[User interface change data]
-- Opening Marker --
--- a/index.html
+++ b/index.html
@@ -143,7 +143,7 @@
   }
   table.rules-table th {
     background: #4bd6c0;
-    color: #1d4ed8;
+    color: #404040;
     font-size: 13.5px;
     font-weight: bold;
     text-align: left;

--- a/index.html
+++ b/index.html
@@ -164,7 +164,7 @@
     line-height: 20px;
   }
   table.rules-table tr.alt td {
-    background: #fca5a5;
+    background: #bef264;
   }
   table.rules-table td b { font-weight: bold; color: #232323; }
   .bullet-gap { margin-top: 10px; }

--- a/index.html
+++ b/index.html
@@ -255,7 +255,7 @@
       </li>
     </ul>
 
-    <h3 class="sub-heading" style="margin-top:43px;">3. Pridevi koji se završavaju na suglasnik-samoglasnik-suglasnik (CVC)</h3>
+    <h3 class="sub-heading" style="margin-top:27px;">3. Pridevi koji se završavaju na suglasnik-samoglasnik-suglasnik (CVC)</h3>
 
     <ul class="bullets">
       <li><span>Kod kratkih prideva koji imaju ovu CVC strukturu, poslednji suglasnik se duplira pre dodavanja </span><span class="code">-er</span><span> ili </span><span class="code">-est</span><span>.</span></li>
-- Closing Marker --
## Problem description
Every line above that holds the word "color" is to be found and copied.

## Solution to this task
-    color: #1d4ed8;
+    color: #404040;
   table.rules-table td b { font-weight: bold; color: #232323; }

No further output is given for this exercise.